All of this has pro-choice advocates in Washington calling bullshit on Englund's socially moderate label.

“I’m sorry, but screw that," says Elissa Goss, political director at NARAL Pro-Choice Washington, of Englund's proposal to negotiate with businesses over contraceptive coverage. "Women’s health is constantly being negotiated. Women’s reproductive rights are constantly being negotiated. That has to stop.”

"[Englund] had every opportunity to say that women deserve access to birth control," says Katie Rogers, a spokesperson for Planned Parenthood Votes Northwest and Hawaii, "but instead said that the business community should be in control. Reproductive rights are nothing without access."

Both Planned Parenthood and NARAL have endorsed Dhingra, and both say Englund did not respond to their requests for endorsement questionnaires or meetings.

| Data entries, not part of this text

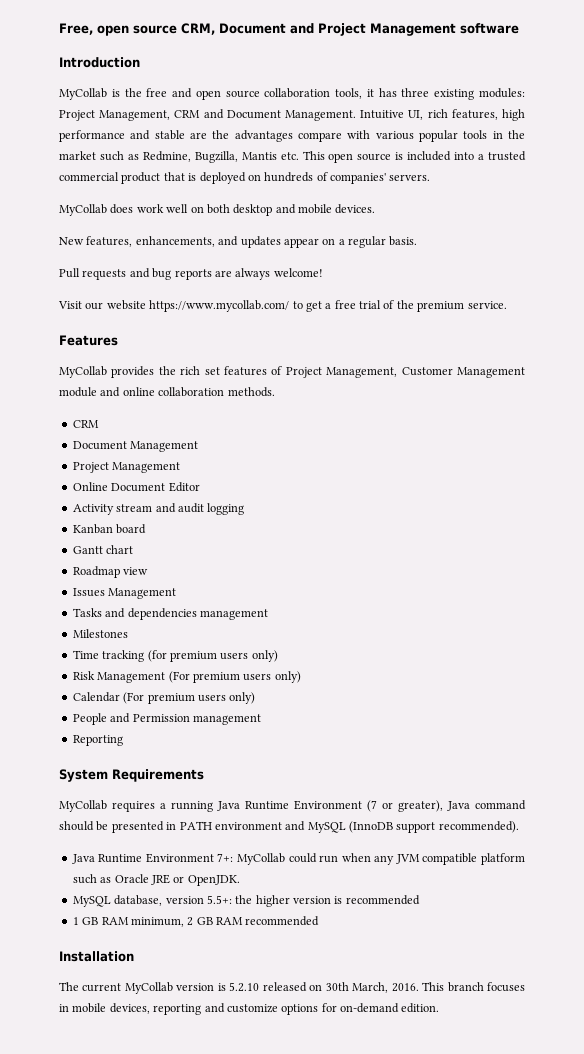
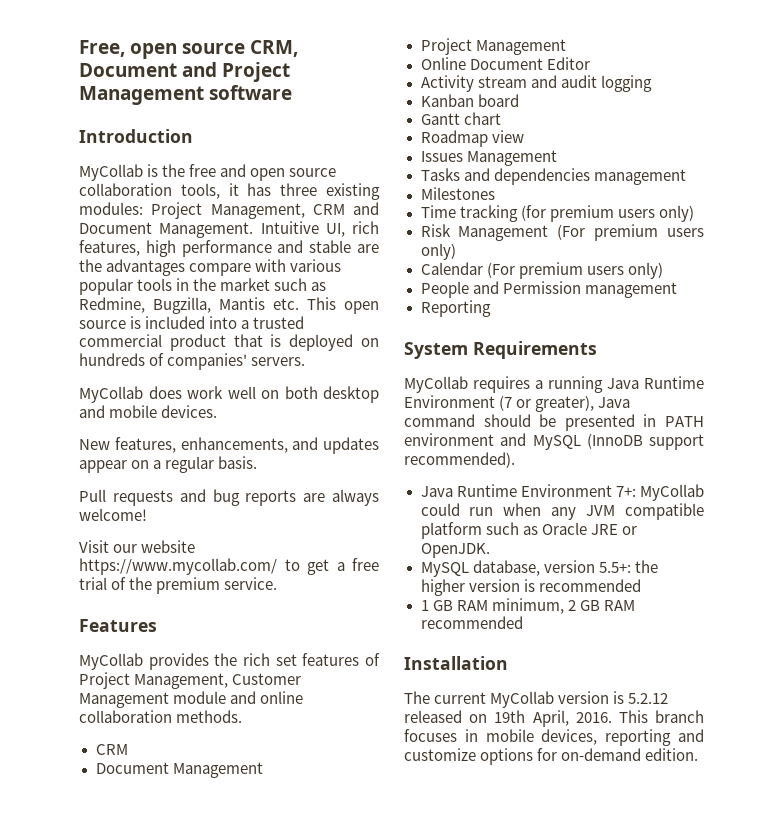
[229,982,260,992] 5.2.10 -> [628,693,669,704] 5.2.12
[325,982,389,993] 30th March, -> [494,710,569,727] 19th April,

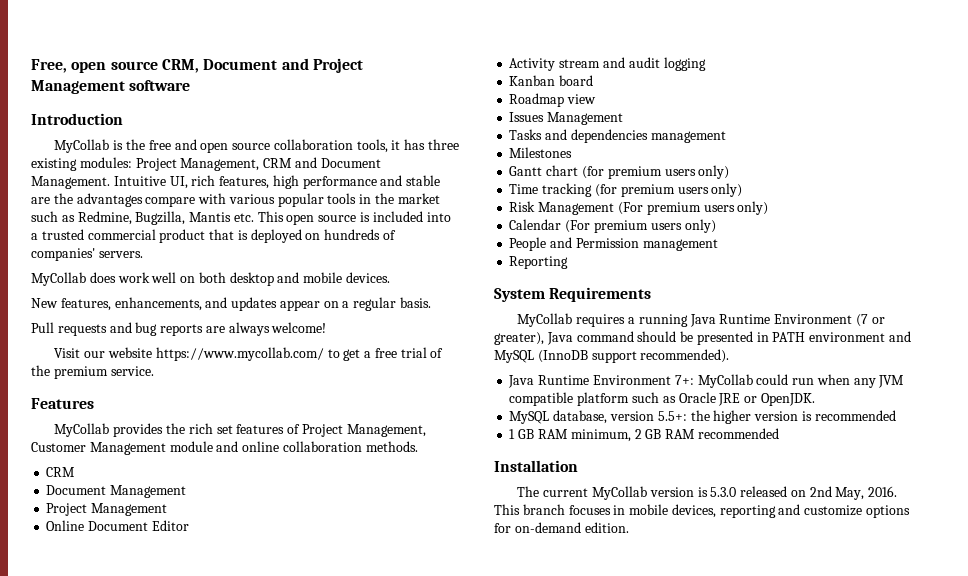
[420,112,501,125] // Gantt chart -> (594, 80) none
(495, 193) none -> [509,165,730,179] // Gantt chart (for premium users only)
[628,693,669,704] 5.2.12 -> [710,487,737,497] 5.3.0
[494,710,569,727] 19th April, -> [809,486,865,500] 2nd May,

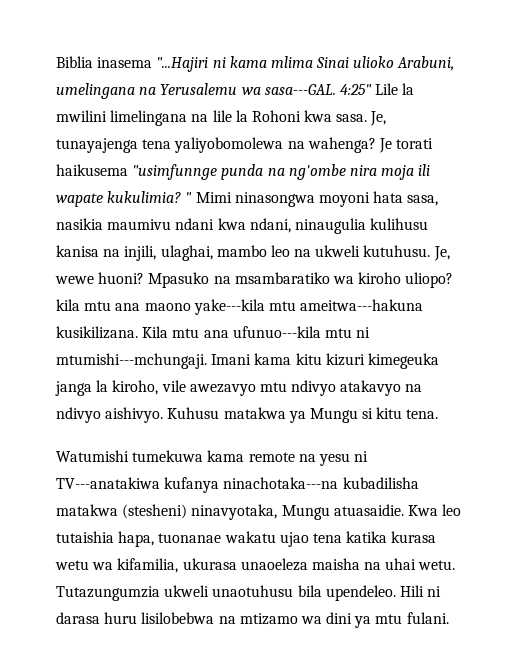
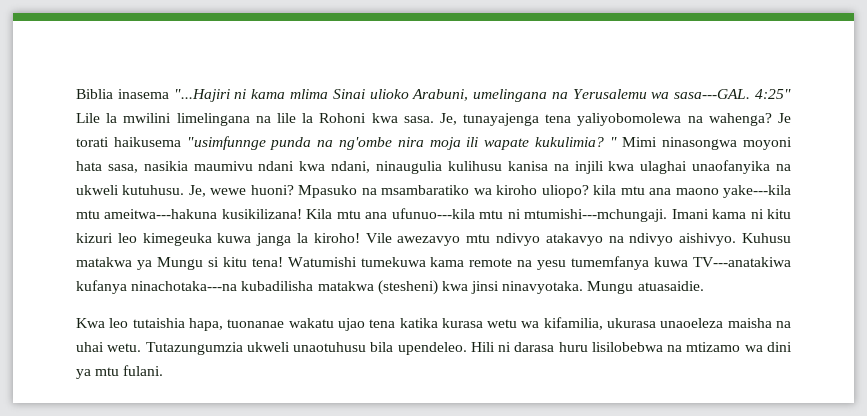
[124,245,290,261] injili, ulaghai, mambo leo -> [574,160,771,174] injili kwa ulaghai unaofanyika
[56,326,138,339] kusikilizana. -> [221,209,302,219] kusikilizana!
(292, 359) none -> [750,209,764,219] ni
[367,353,439,369] [55,380,186,396] kimegeuka janga la kiroho, vile -> [117,233,392,246] leo kimegeuka kuwa janga la kiroho! Vile
[406,409,439,419] tena. // -> [251,257,283,267] tena!
[354,451,369,462] ni -> [571,256,689,270] tumemfanya kuwa
[191,504,278,520] ninavyotaka, -> [441,281,584,294] kwa jinsi ninavyotaka.
(404, 510) none -> (704, 286) //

Both organizations work not just to protect the right to have an abortion, but to improve access to abortion and birth control, including for people in rural parts of Washington state.

"You have to work with activists who are fighting for this," Goss says. "You can’t just say you are. Deep down, I do hope she’s pro-abortion, but that’s not what’s going to make sure that a woman out in Yakima can get an abortion.”

Republicans in Washington state have proposed draconian anti-choice measures. They have blocked efforts like the Reproductive Parity Act, which would require health insurance companies to cover abortion, and a bill to guarantee continued access to preventative care including birth control if the Affordable Care Act is repealed. If Englund wins, Republicans will maintain their control of the state senate and she could find herself as a deciding vote on efforts like this.

"Up until this point, everything she has said has been vague," says Rogers, from Planned Parenthood. "Vague doesn’t cut it, especially right now, and especially under this balance of power. Would she be willing to break with her party?"

Englund's campaign did not return The Stranger's request for comment.

This post has been updated to reflect that Rogers was speaking on behalf of Planned Parenthood's political arm.